Dalam kajian Ushul Fiqh, darurat selalu dikaitkan dengan ancaman terhadap jiwa. Virus Corona atau Covid-19 ini jelas telah merenggut banyak jiwa di berbagai belahan dunia, dan bahkan info terkini menjadikan Indonesia sebagai negara dengan persentase korban tertinggi di dunia akibat virus ini. Tentunya penyebaran virus corona ini, dengan melihat pada dampaknya, sudah mencapai tahap darurat. Negara memiliki kewajiban untuk melindungi seluruh warganya dari kebinasaan akibat virus ini, maka dukungan ulama melalui fatwa tersebut jelas memiliki landasan yang sangat kokoh.

Apabila dihadap-hadapkan antara fatwa ‘meniadakan’ Jumat dan jamaah di masjid dengan perintah salat Jumat dan berjamaah di masjid, maka kewajiban melindungi jiwa (حفظ  النفس) yang menjadi salah satu tujuan ditetapkannya syari’at (مقاصد الشريعة)  tentu menjadi dasar keluarnya fatwa itu harus diutamakan dibandingkan perintah salat berjamaah di masjid yang dalam pandangan ulama pun masih diperdebatkan apakah itu merupakan hal yang wajib, fardhu kifayah ataupun sunnah muakkadah.

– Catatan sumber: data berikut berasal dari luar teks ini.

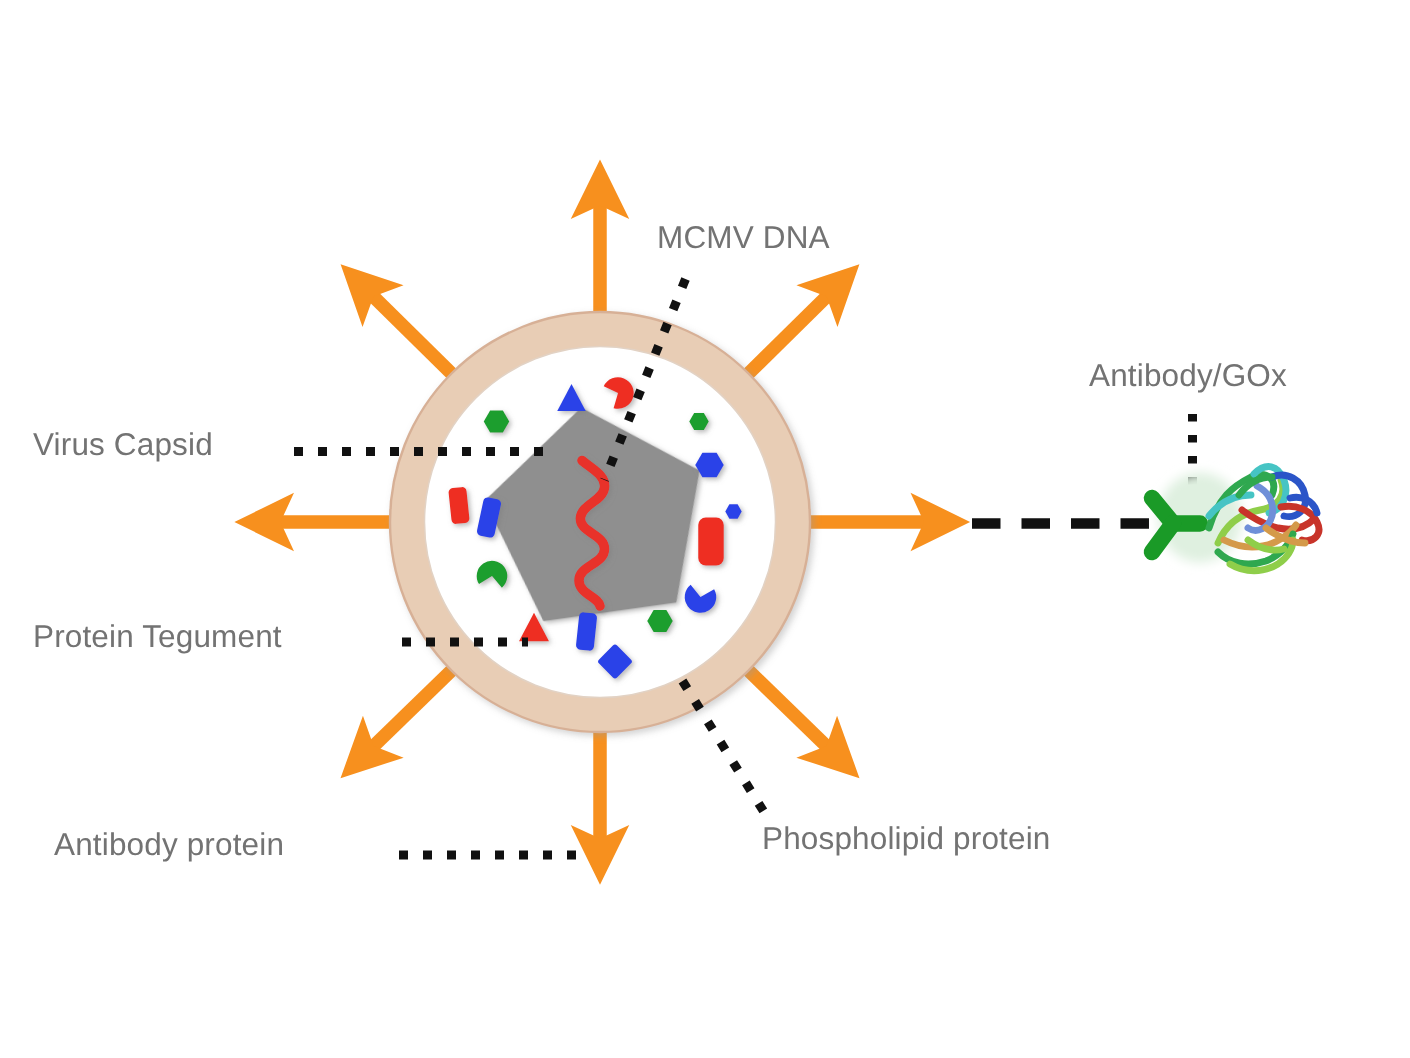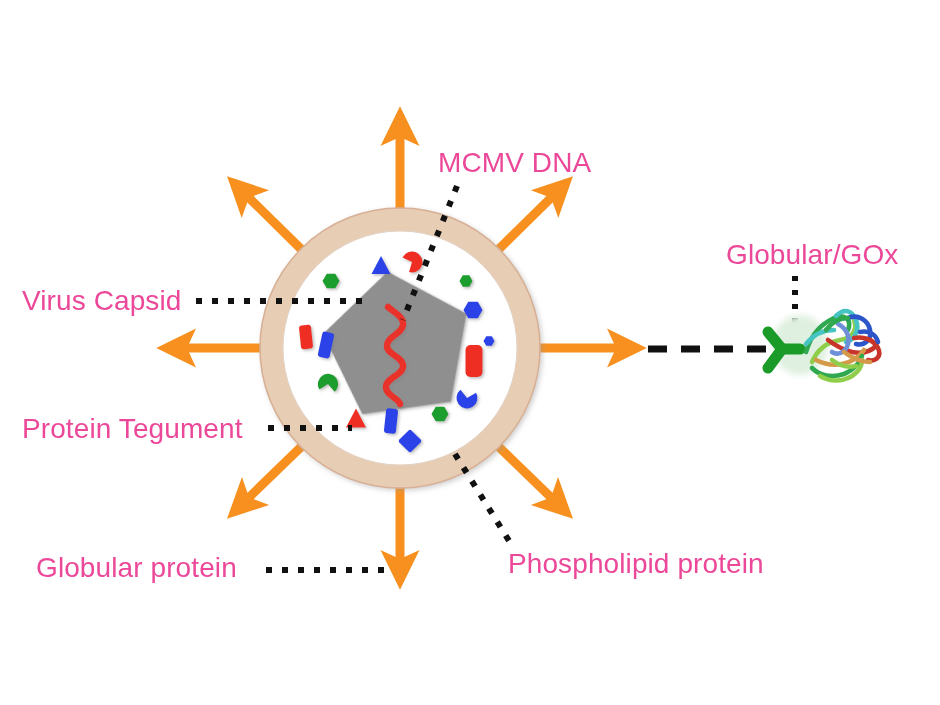--- a/index.html
+++ b/index.html
@@ -25,8 +25,8 @@
   .label {
     position: absolute;
     font-family: "Liberation Sans", sans-serif;
-    font-size: 28px;
-    color: #ec4899;
+    font-size: 21px;
+    color: #737373;
     white-space: nowrap;
     letter-spacing: 0.1px;
   }

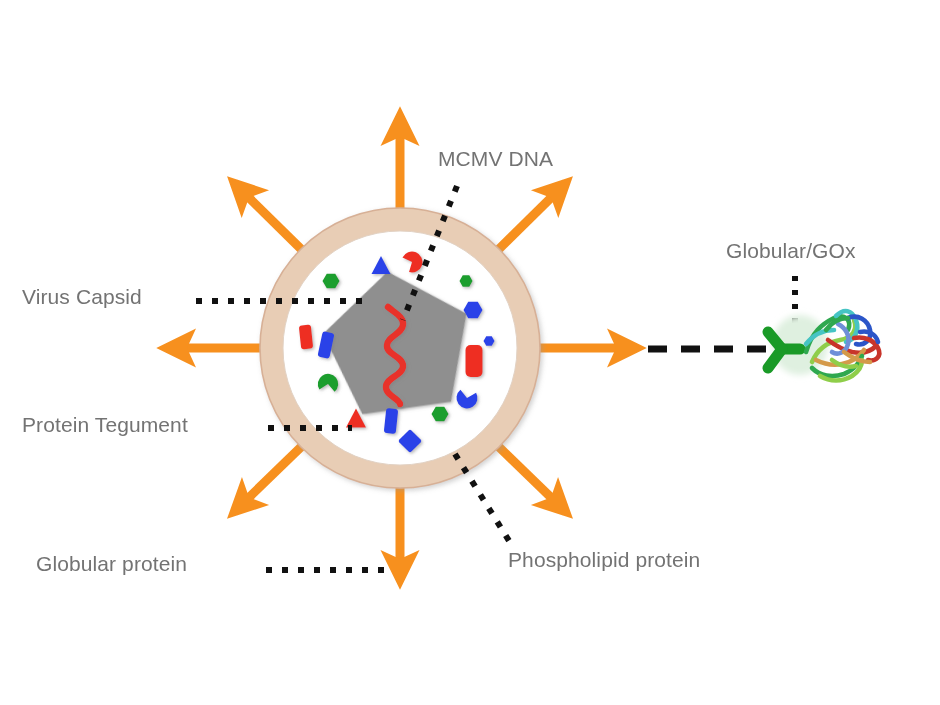--- a/index.html
+++ b/index.html
@@ -166,7 +166,7 @@
   <div class="label" id="lbl-globular">Globular protein</div>
   <div class="label" id="lbl-mcmv-dna">MCMV DNA</div>
   <div class="label" id="lbl-phospholipid">Phospholipid protein</div>
-  <div class="label" id="lbl-antibody">Globular/GOx</div>
+  <div class="label" id="lbl-antibody">Antibody/GOx</div>
 
 </div>
 

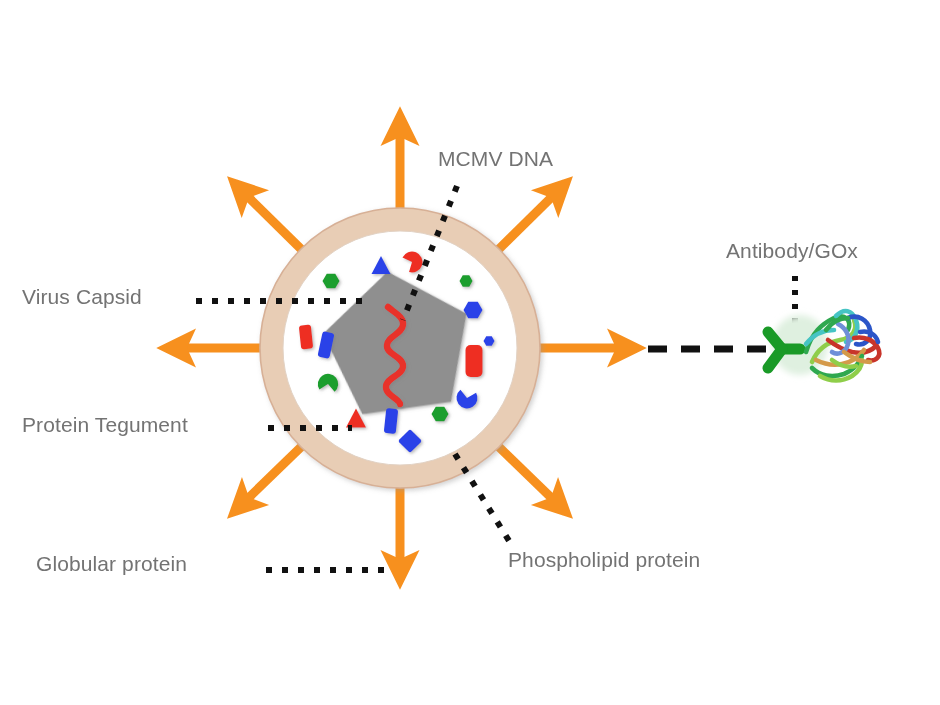--- a/index.html
+++ b/index.html
@@ -163,7 +163,7 @@
 
   <div class="label" id="lbl-protein-teg">Protein Tegument</div>
   <div class="label" id="lbl-virus-capsid">Virus Capsid</div>
-  <div class="label" id="lbl-globular">Globular protein</div>
+  <div class="label" id="lbl-globular">Antibody protein</div>
   <div class="label" id="lbl-mcmv-dna">MCMV DNA</div>
   <div class="label" id="lbl-phospholipid">Phospholipid protein</div>
   <div class="label" id="lbl-antibody">Antibody/GOx</div>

Meskipun demikian, harus diperhatikan kaidah الحكم يدور مع علته وجودا وعدما،  fatwq itu harus diterapkan sesuai dengan waktu, tempat dan kondisi yang melingkupinya, tidak memberlakukannya secara umum. Pada masyarakat perkotaan yang padat penduduk dengan interaksi yang kompleks, tentu akan sedikit berbeda dengan masyarakat yg kondisi interaksinya minim, homogen, longgar dan simpel. Jadi, jangan sampai salat jumat dan berjamaah di masjid menjadi lahan sebagian orang utk menyerang umat Islam karena menjadi sebab tersebarnya Covid-19

Dengan ditiadakannya salat Jumat dan jamaah di masjid, pada dasarnya tidak akan menghilangkan esensi salat sebagai tiang agama itu sendiri karena Jum’at yang ditinggalkan akan diganti dengan salat Dzuhur, berjamaah tetap dilakukan bersama keluarga di rumah masing-masing,  dan adzan pun masih dikumandangkan di masjid-masjid sebagai bagain dari syiar dan ajakan berjamaah di rumah masing-masing. Dan pada akhirnya, seluruh usaha untuk meminimalkan resiko menularkan virus, tertular virus, menyebarkan virus ini tidak bertentangan sama sekali dengan konsep tauhid, tawakkal, berserah diri pada Allah, sabar, dan apalagi menjadi parameter tebal dan tipisnya keimanan. Tidak ada pertimbangan hukum dalam fatwa yang menihilkan konsep tauhid sama sekali. Wallahu alam.